- [Activity] Your task is to repeat the lines below exactly, excluding any pictures they contain.

- [Supplied information]
________

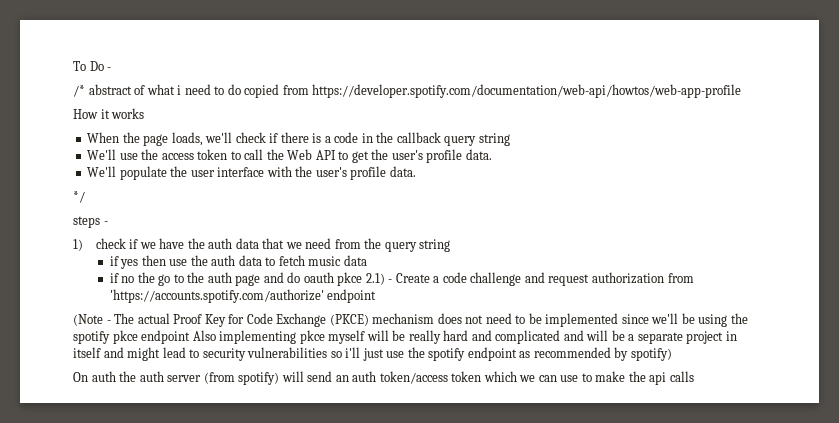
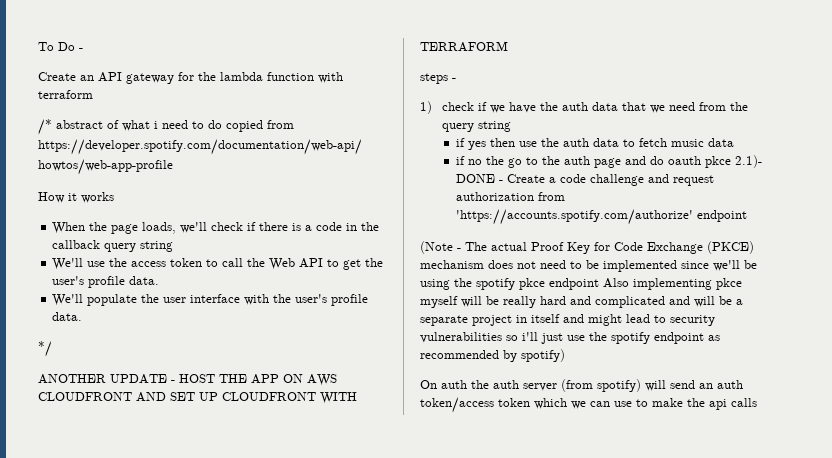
+ Create an API gateway for the lambda function with terraform
+ ANOTHER UPDATE - HOST THE APP ON AWS CLOUDFRONT AND SET UP CLOUDFRONT WITH TERRAFORM
- if no the go to the auth page and do oauth pkce 2.1) - Create a code challenge and request authorization from 'https://accounts.spotify.com/authorize' endpoint
+ if no the go to the auth page and do oauth pkce 2.1)- DONE - Create a code challenge and request authorization from 'https://accounts.spotify.com/authorize' endpoint

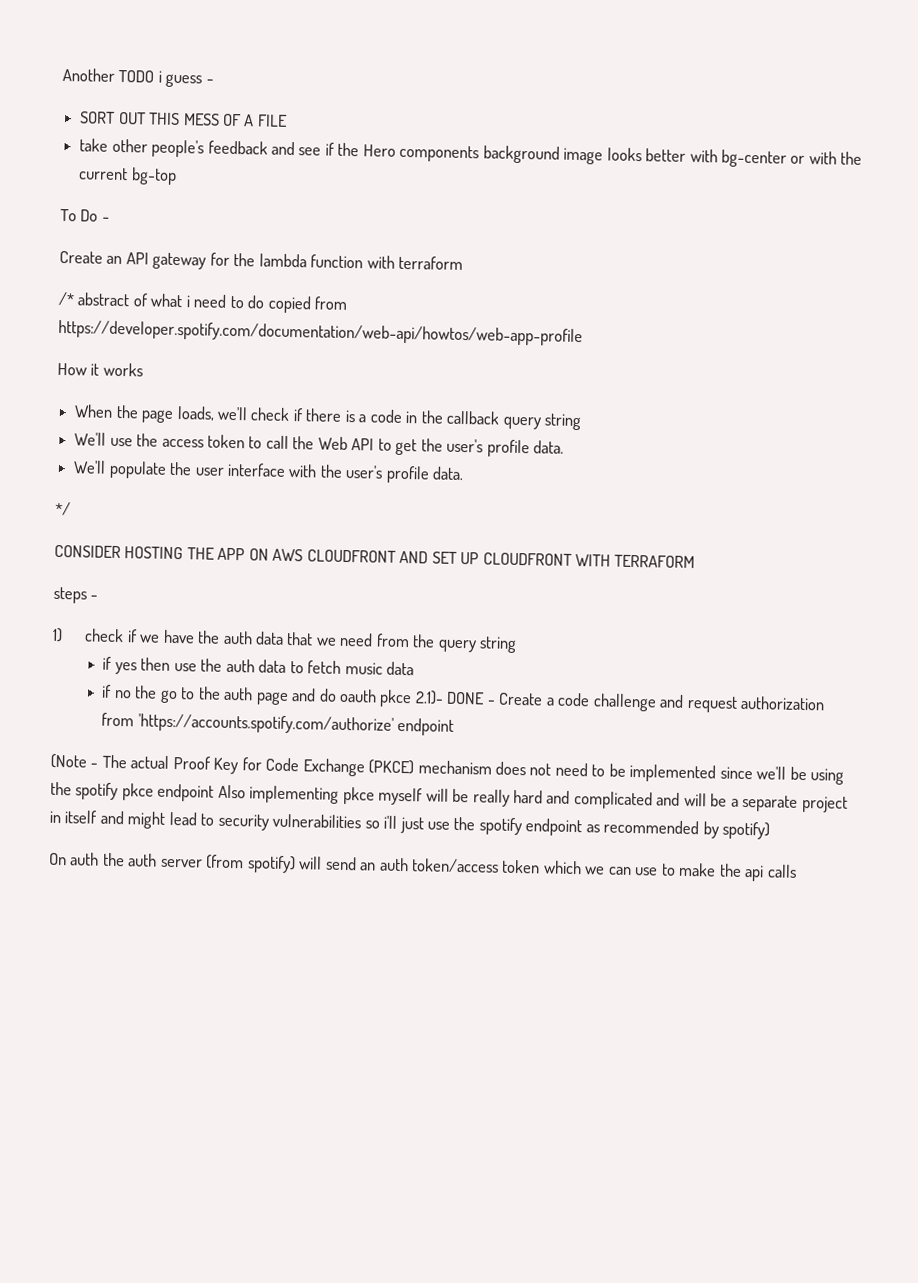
+ Another TODO i guess -
+ SORT OUT THIS MESS OF A FILE
+ take other people's feedback and see if the Hero components background image looks better with bg-center or with the current bg-top
- ANOTHER UPDATE - HOST THE APP ON AWS CLOUDFRONT AND SET UP CLOUDFRONT WITH TERRAFORM
+ CONSIDER HOSTING THE APP ON AWS CLOUDFRONT AND SET UP CLOUDFRONT WITH TERRAFORM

________

- [Solution for this problem]
+ Create an API gateway for the lambda function with terraform
+ ANOTHER UPDATE - HOST THE APP ON AWS CLOUDFRONT AND SET UP CLOUDFRONT WITH TERRAFORM
- if no the go to the auth page and do oauth pkce 2.1) - Create a code challenge and request authorization from 'https://accounts.spotify.com/authorize' endpoint
+ if no the go to the auth page and do oauth pkce 2.1)- DONE - Create a code challenge and request authorization from 'https://accounts.spotify.com/authorize' endpoint

+ Another TODO i guess -
+ SORT OUT THIS MESS OF A FILE
+ take other people's feedback and see if the Hero components background image looks better with bg-center or with the current bg-top
- ANOTHER UPDATE - HOST THE APP ON AWS CLOUDFRONT AND SET UP CLOUDFRONT WITH TERRAFORM
+ CONSIDER HOSTING THE APP ON AWS CLOUDFRONT AND SET UP CLOUDFRONT WITH TERRAFORM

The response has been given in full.